And I wanted to mention this troubling, but predictable, development:

"The Occupy Wall Street must be doing something right to attract the attention of Tea Party astroturf professional Dick Armey. His Wall Street-financed front group FreedomWorks has started a new campaign designed to take the wheels off the fledgling movement."


YES! THANK YOU for writing this. I have been telling everyone I can that the Republican party is no longer a political party in the traditional sense that we are used to - they are in fact an authoritarian movement. One you comprehend this, things starts to make sense.
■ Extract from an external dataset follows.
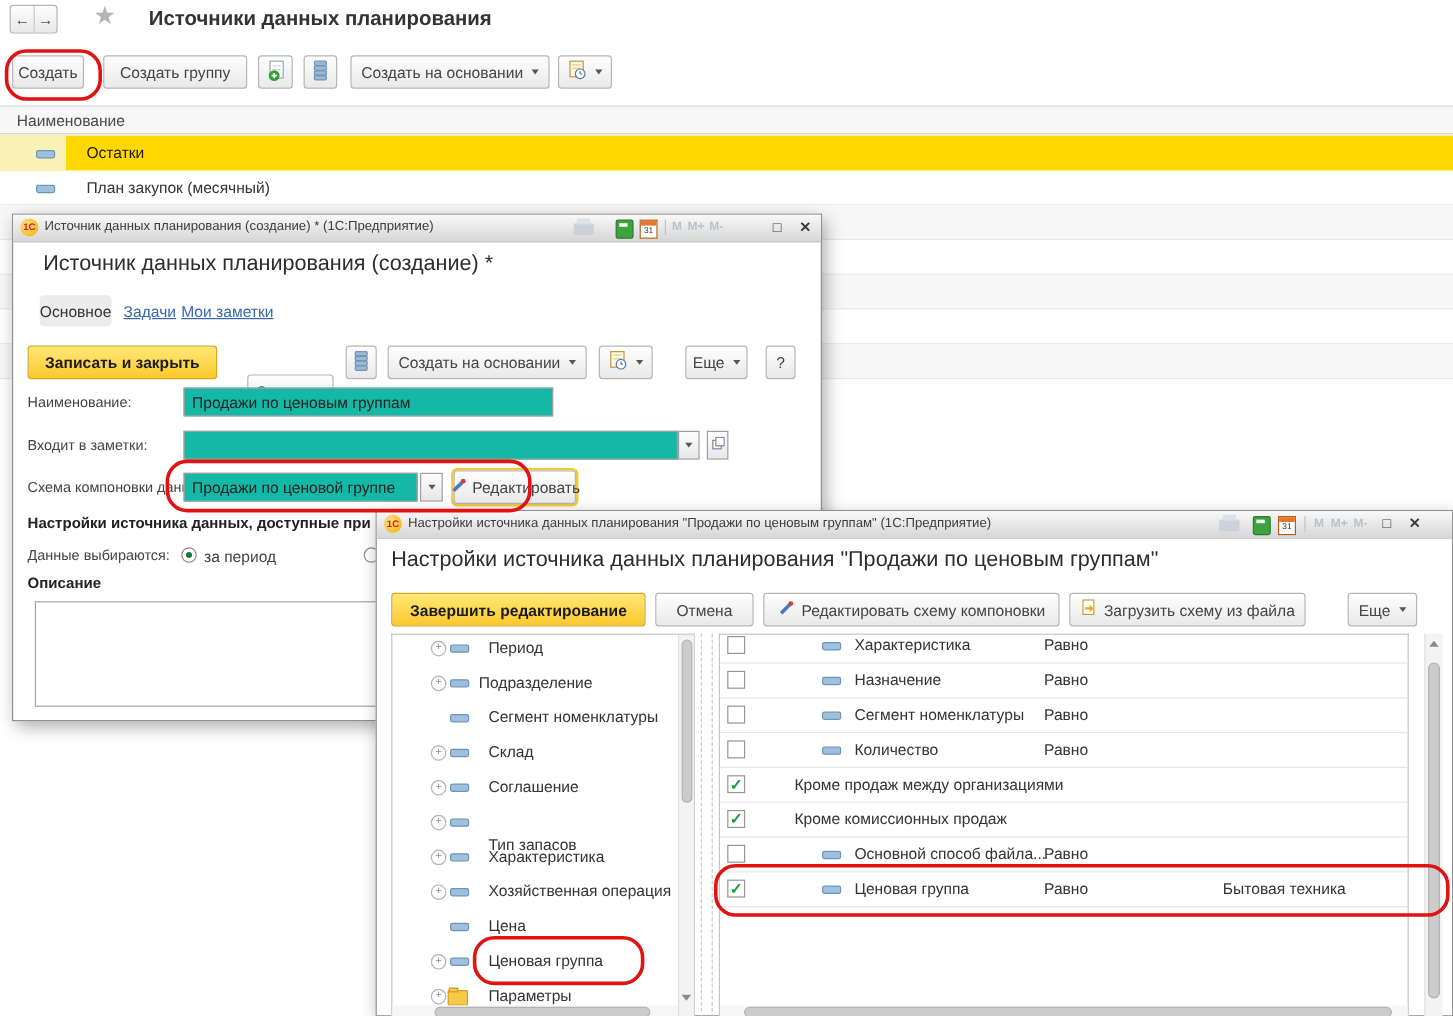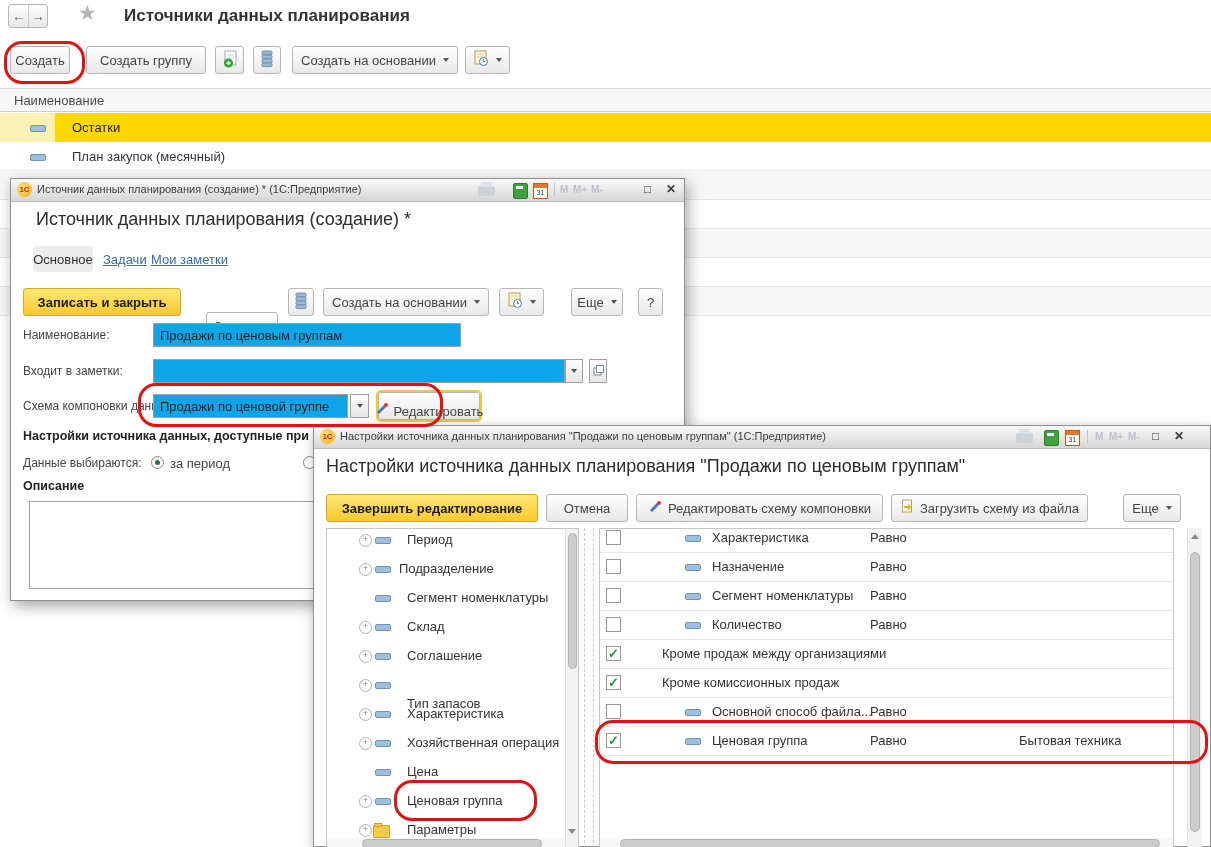"Продажи по ценовым группам" .input { background: #0ea5e9 -> #14b8a6 }
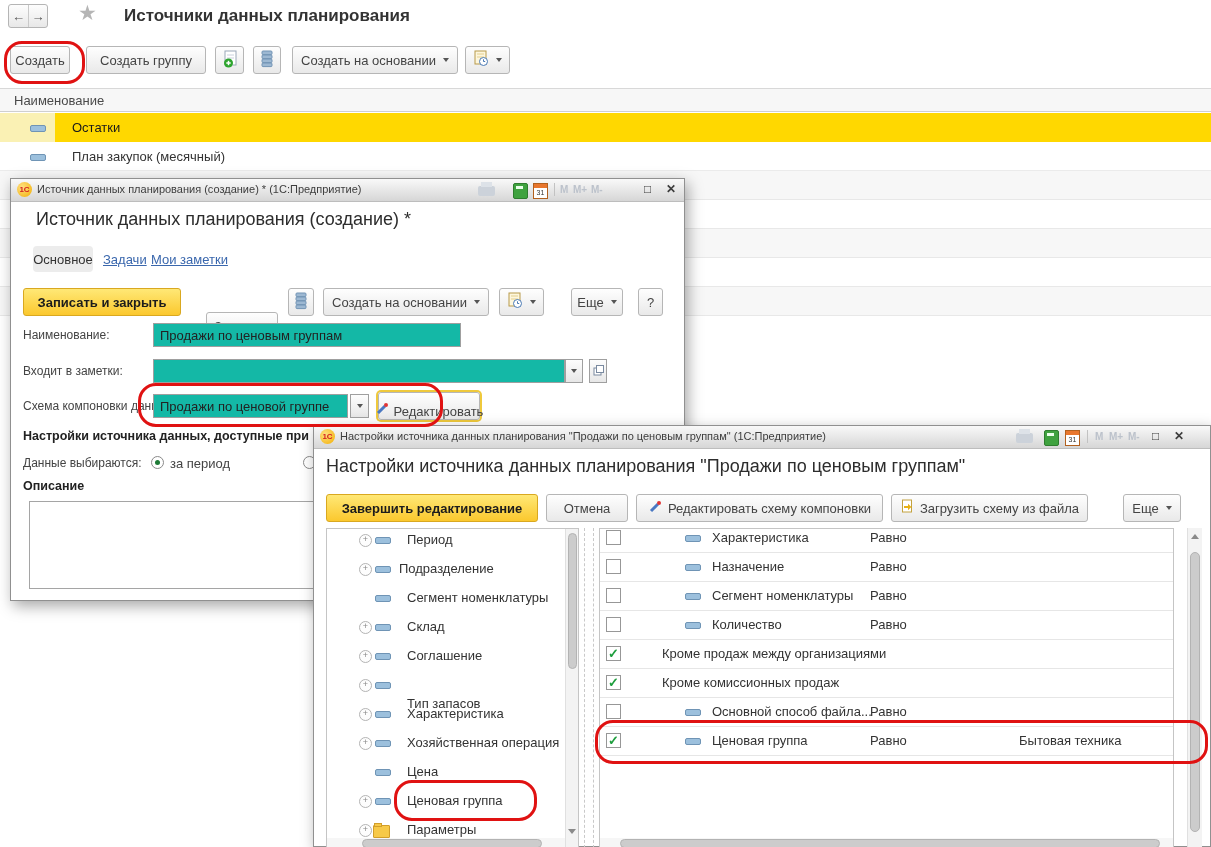"Редактировать" .btn.focusring { align-items: flex-end -> none }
Actually, this idea was first explored by John Dean in a book called Conservatives Without Conscience, based on the work of Bob Altemeyer (whose work was based on that of Adorno, Millgram, et. al.). That Republicans are an authoritarian movement needs to be understood - Republicans used to be a conventional political party that believed more in the private sector than the public (the Eisenhower through Nixon years); around the time of Reagan they began to infiltrated by authoritarians in the rank-and-file, particularly religious ones (see below), and now they have morphed into a party that wants total control. Recall Karl Rove's drive for a Republican "permanent majority." Their goal, to paraphrase Grover Norquist, is nothing less that to "drown government in a bathtub". Sound radical? You betcha! Meanwhile the Democrats have morphed into the "old" Republican party.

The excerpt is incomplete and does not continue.